In one of them lived Natalia, 45, who returned last Tuesday from western Ukraine, where she took refuge. She escaped when the clashes had just started and she left only the broken windows of her apartment in a third. Upon returning, she has verified that the flames have devoured everything. In the midst of the desolation, a red saucepan stands on one of the stoves. The echo of the crystals when stepping on the ground is the only thing that is heard in a deserted and uninhabitable building.

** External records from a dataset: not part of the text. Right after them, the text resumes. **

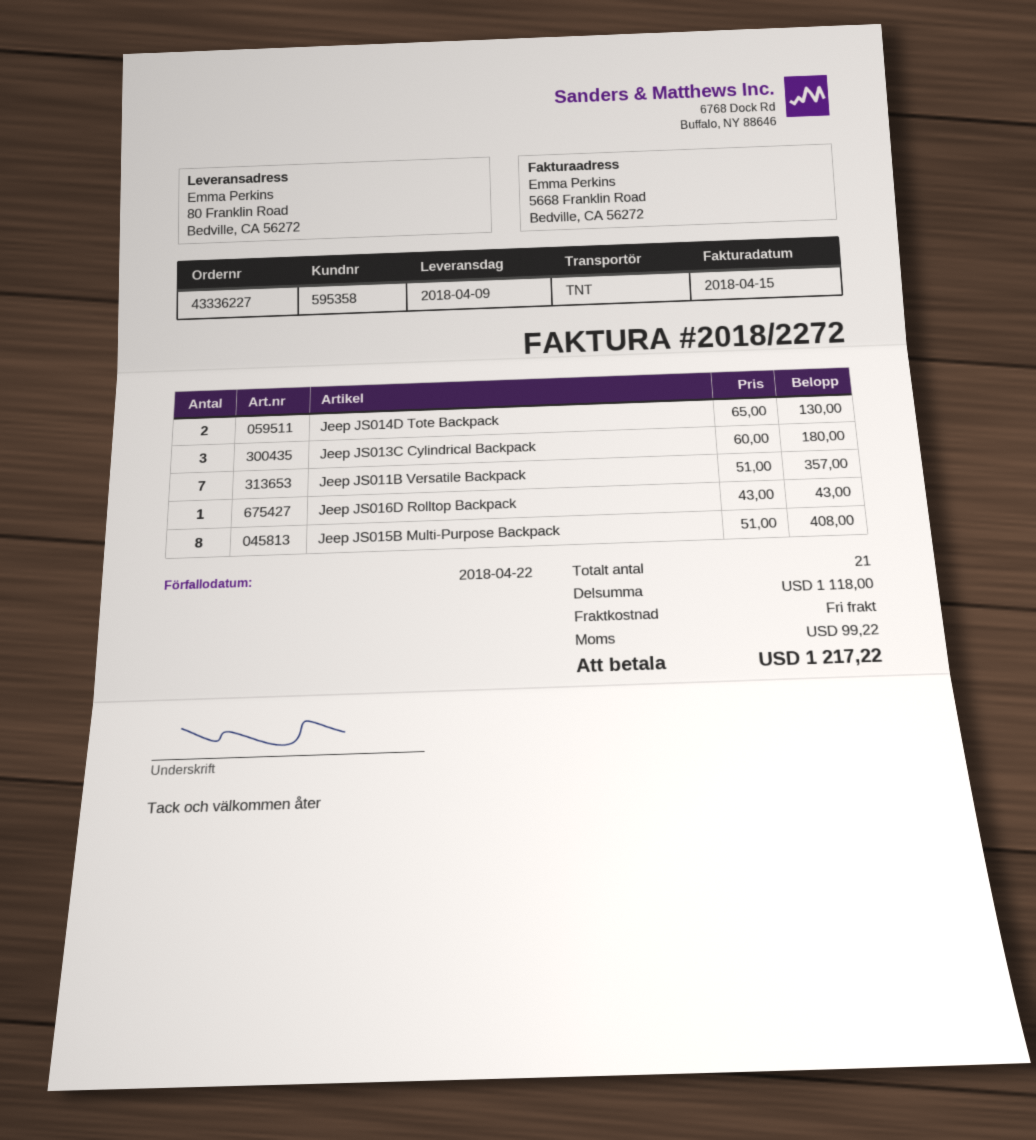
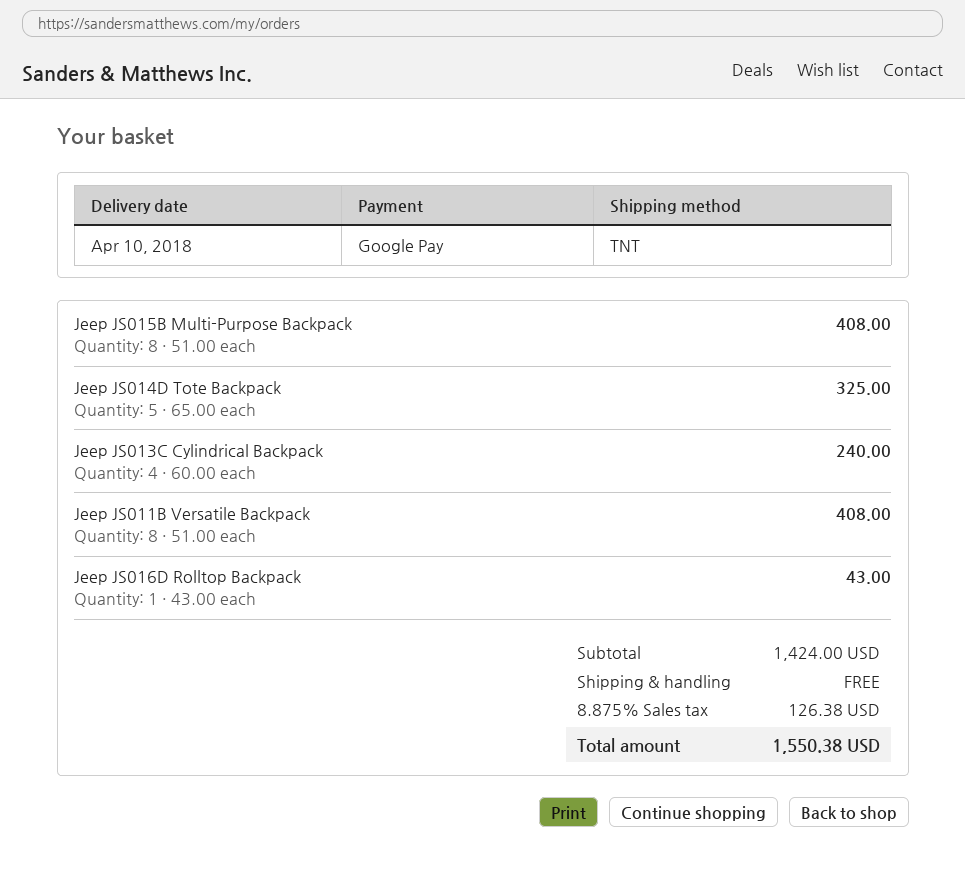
delivery date: 2018-04-09 -> 2018-04-10
Jeep JS014D Tote Backpack: 2 x 65.00 = 130.00 -> 5 x 65.00 = 325.00
Jeep JS013C Cylindrical Backpack: 3 x 60.00 = 180.00 -> 4 x 60.00 = 240.00
Jeep JS011B Versatile Backpack: 7 x 51.00 = 357.00 -> 8 x 51.00 = 408.00
subtotal: 1118.00 -> 1424.00
tax: 99.22 -> 126.38
total: 1217.22 -> 1550.38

Natalia, who spends hours on the street killing time, was one of the thousands of inhabitants who set foot in dust among the ruins of the bridge that connects Irpin with the capital. It was destroyed with explosives by the local Army to stop the Russian advance and ended up becoming a symbol of the war. Beyond that strategic location, just five kilometers from the entrance to kyiv, the Kremlin troops never passed. But blowing up the bridge made it difficult to evacuate Irpin and other besieged towns. Up to 40,000 residents fled the fighting, according to estimates by the municipal authorities, passed through the planks as a precarious footbridge that allowed fording the river. Those images went around the world. That dynamited infrastructure has not yet been rebuilt, but there is already a brand new parallel road that has reestablished communication between Irpin, Bucha and other cities with kyiv.

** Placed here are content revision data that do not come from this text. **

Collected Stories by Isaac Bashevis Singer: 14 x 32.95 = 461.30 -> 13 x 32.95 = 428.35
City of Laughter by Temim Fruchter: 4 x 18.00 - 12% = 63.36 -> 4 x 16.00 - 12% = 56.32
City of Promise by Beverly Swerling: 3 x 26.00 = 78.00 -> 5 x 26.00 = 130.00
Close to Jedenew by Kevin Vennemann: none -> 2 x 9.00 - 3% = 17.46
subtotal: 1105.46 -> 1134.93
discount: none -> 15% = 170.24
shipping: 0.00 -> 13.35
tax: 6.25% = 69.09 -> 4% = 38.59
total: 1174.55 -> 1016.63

“The aggressors finally managed to enter our city and 70% of the infrastructure was destroyed or affected. Schools, kindergartens, residences, buildings, houses of culture…”, lists Julia Ustich. But at the same time, the municipal employee proudly recalls that she was the last shield in front of kyiv. “Irpin became a fortress to protect the capital from the Russian occupiers,” she says. Now, the shiny asphalt that runs alongside the ruins of the bridge symbolizes the desire to win the battle of reconstruction.